• Goal of the exercise: Using the listing below, please print exactly the lines from the one with "color: #0369a1 ->" through the one with "align-items: flex-start ->". Leave out every picture.

** Opening Exercise input block **

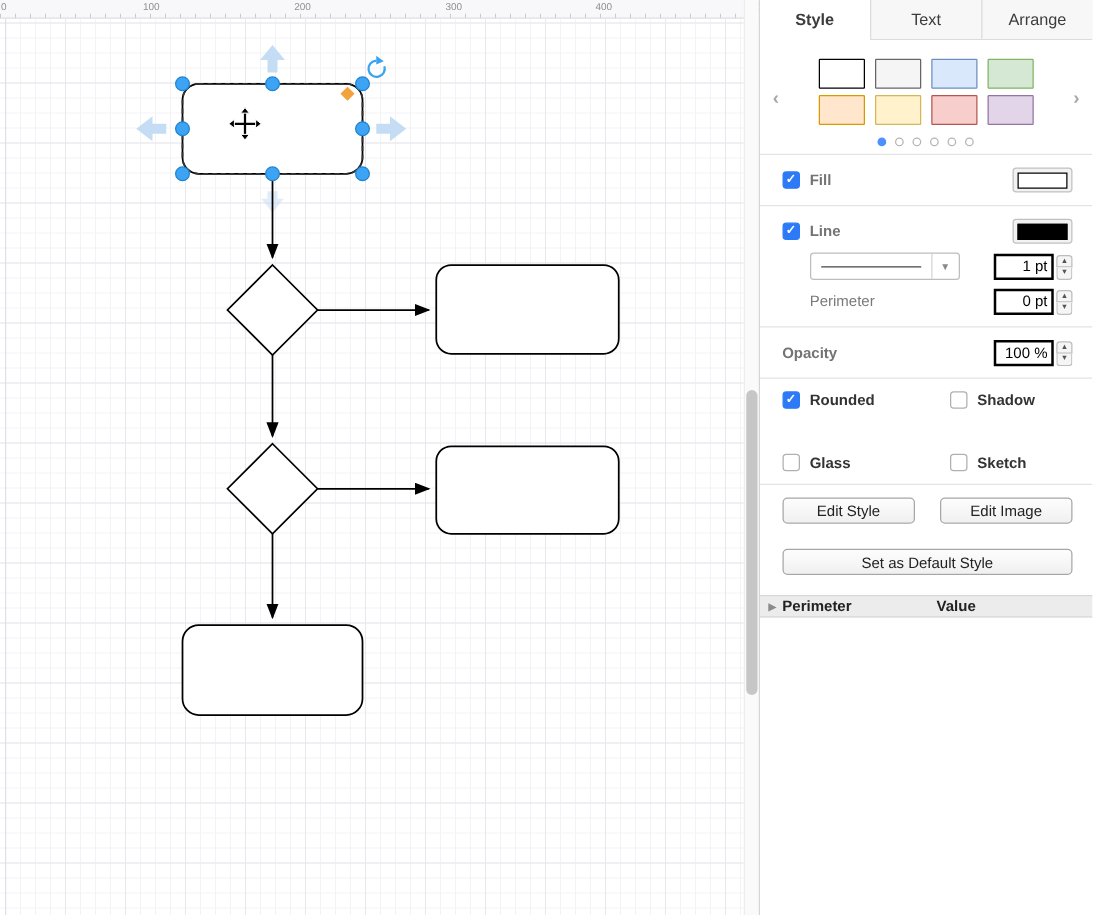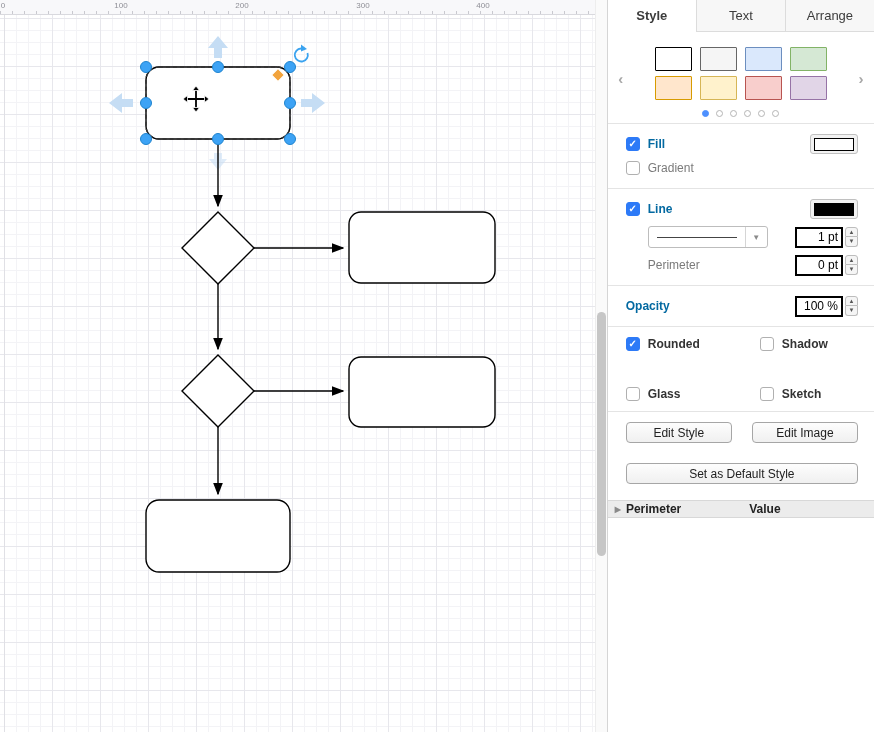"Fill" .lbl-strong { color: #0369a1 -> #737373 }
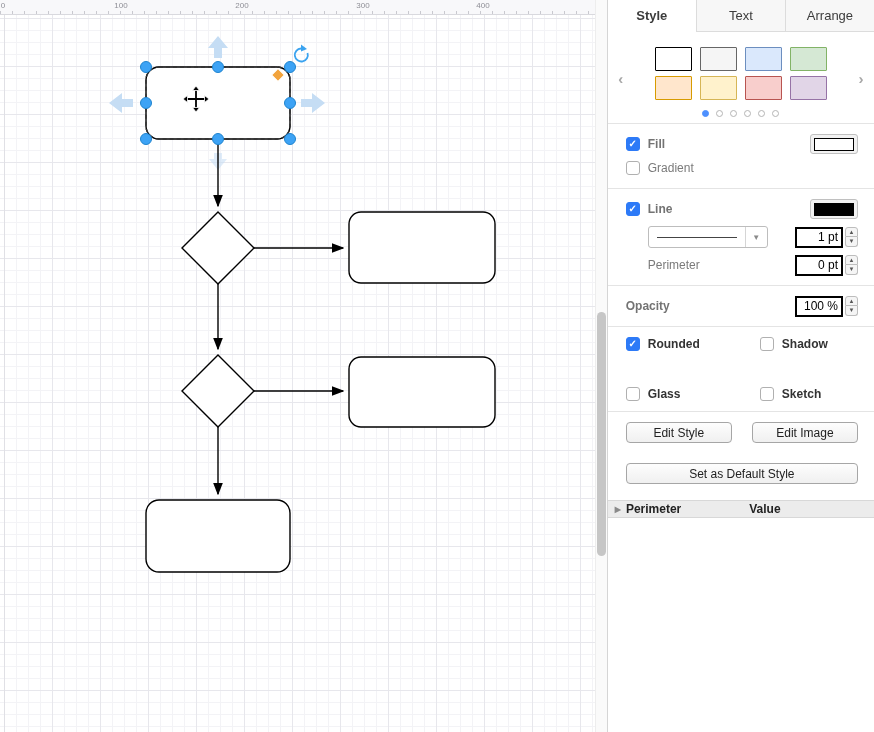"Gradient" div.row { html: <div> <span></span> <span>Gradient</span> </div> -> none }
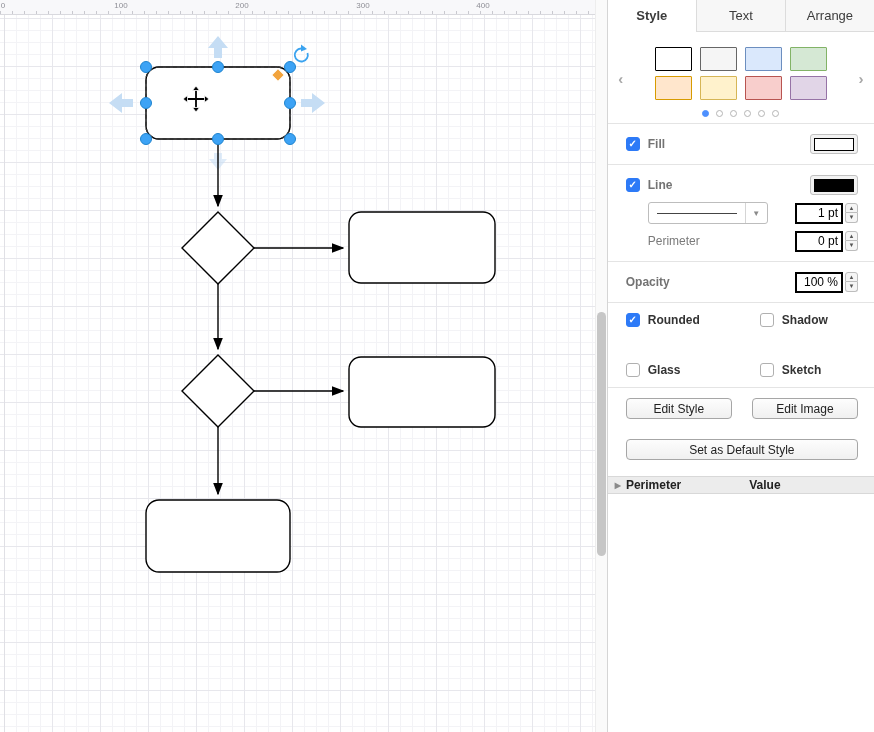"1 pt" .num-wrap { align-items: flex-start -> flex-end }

** Closing Exercise input block **
** Opening Exercise input block **

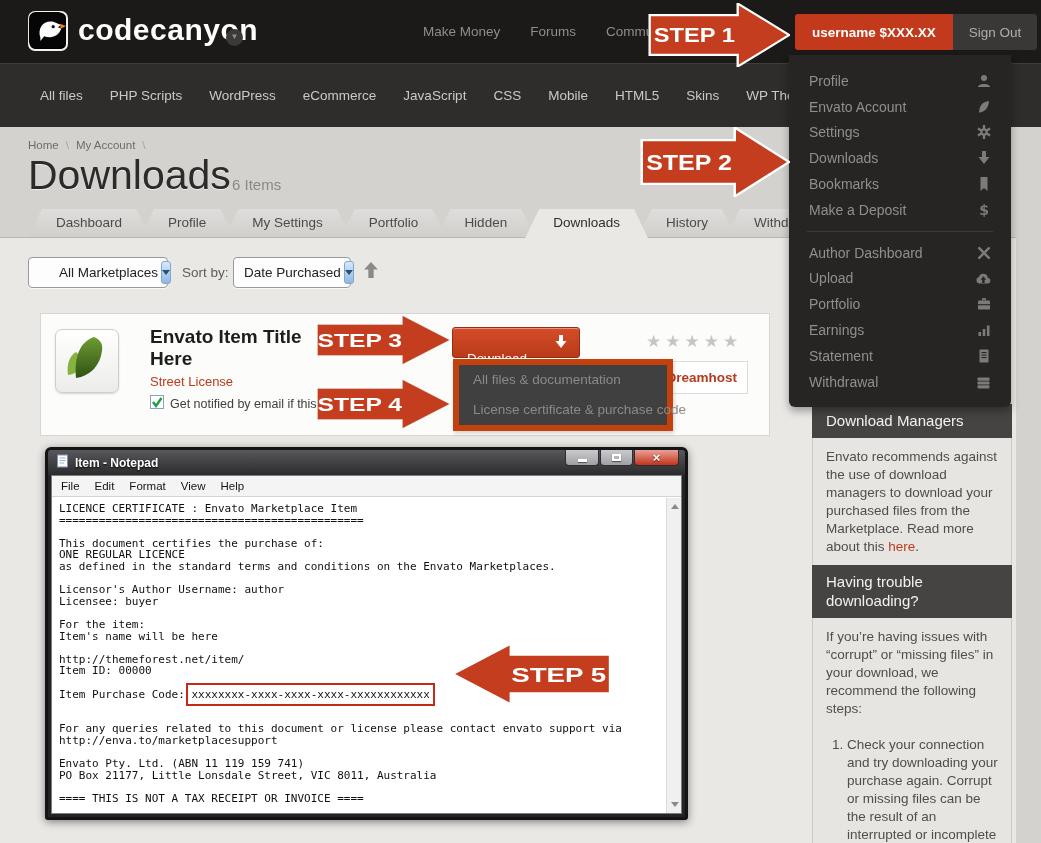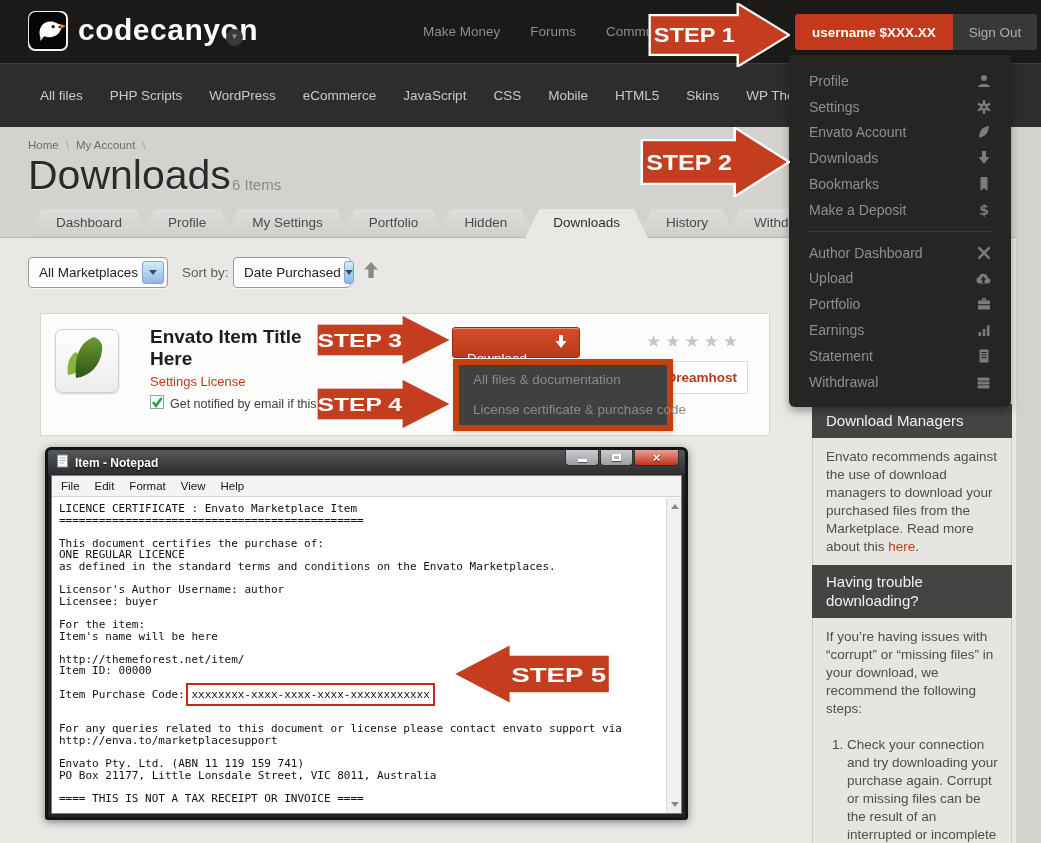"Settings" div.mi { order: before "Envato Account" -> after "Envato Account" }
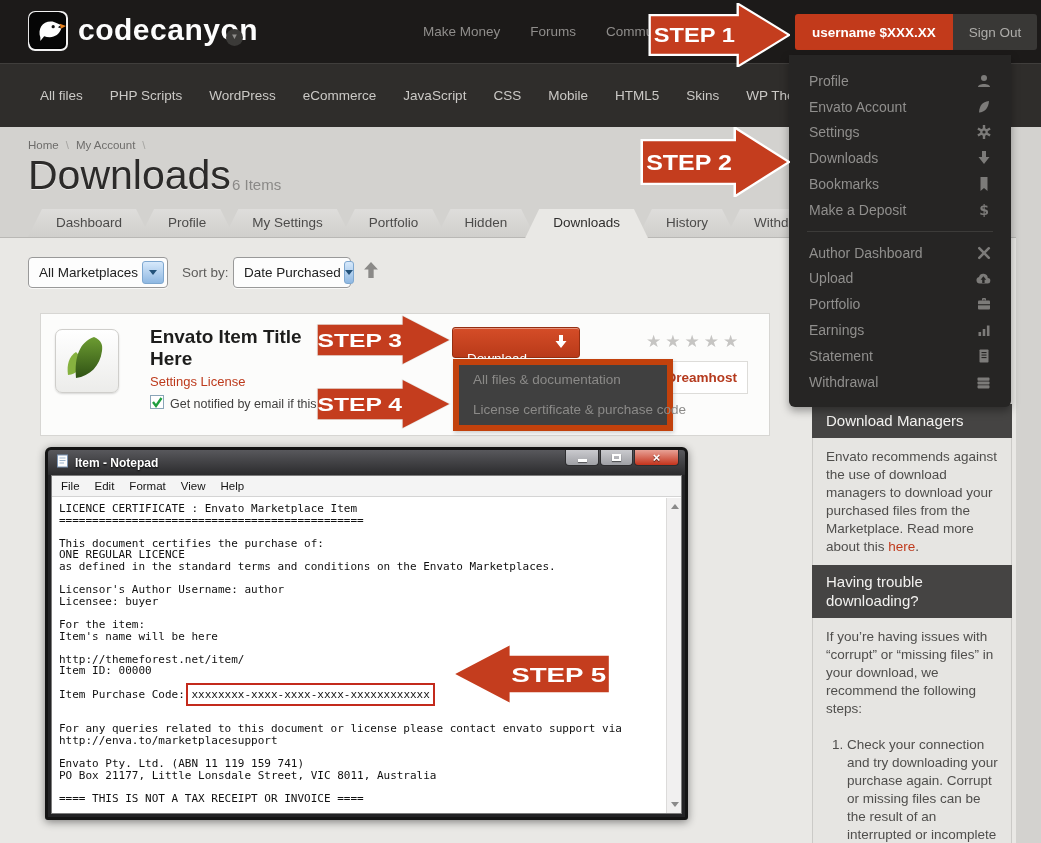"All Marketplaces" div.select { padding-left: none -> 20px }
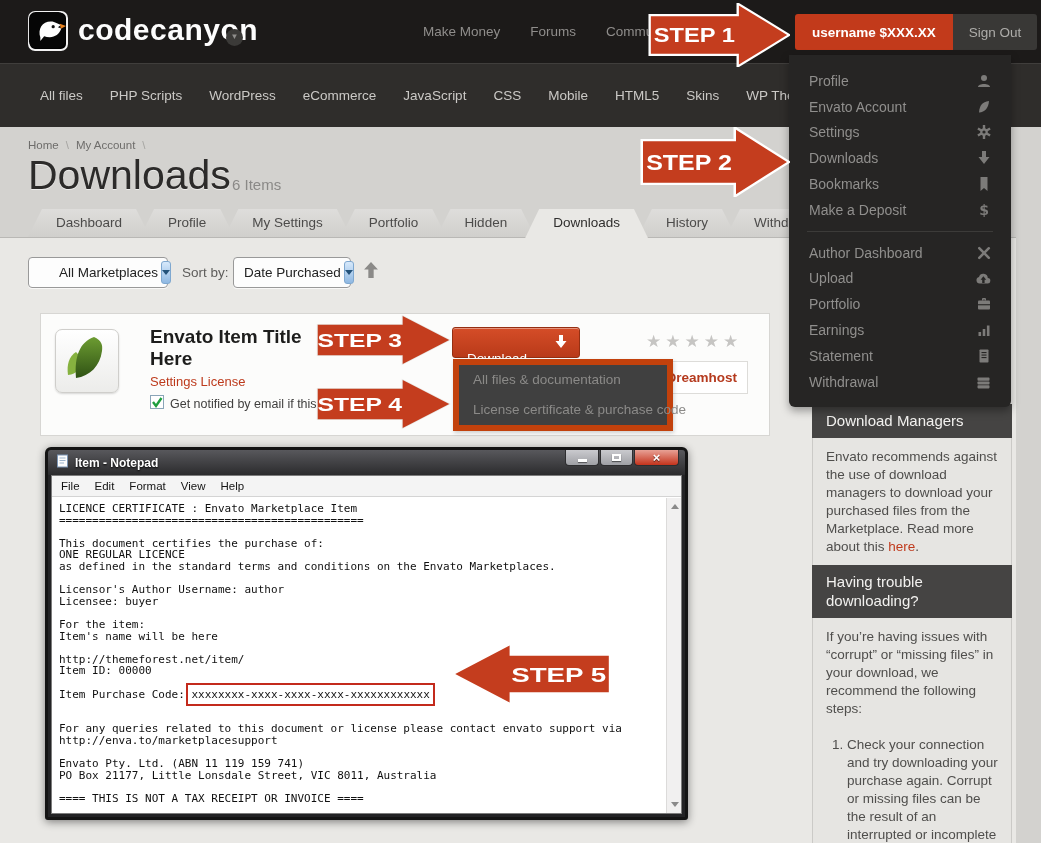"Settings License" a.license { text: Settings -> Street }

** Closing Exercise input block **

• Completed exercise:
"Fill" .lbl-strong { color: #0369a1 -> #737373 }
"Gradient" div.row { html: <div> <span></span> <span>Gradient</span> </div> -> none }
"1 pt" .num-wrap { align-items: flex-start -> flex-end }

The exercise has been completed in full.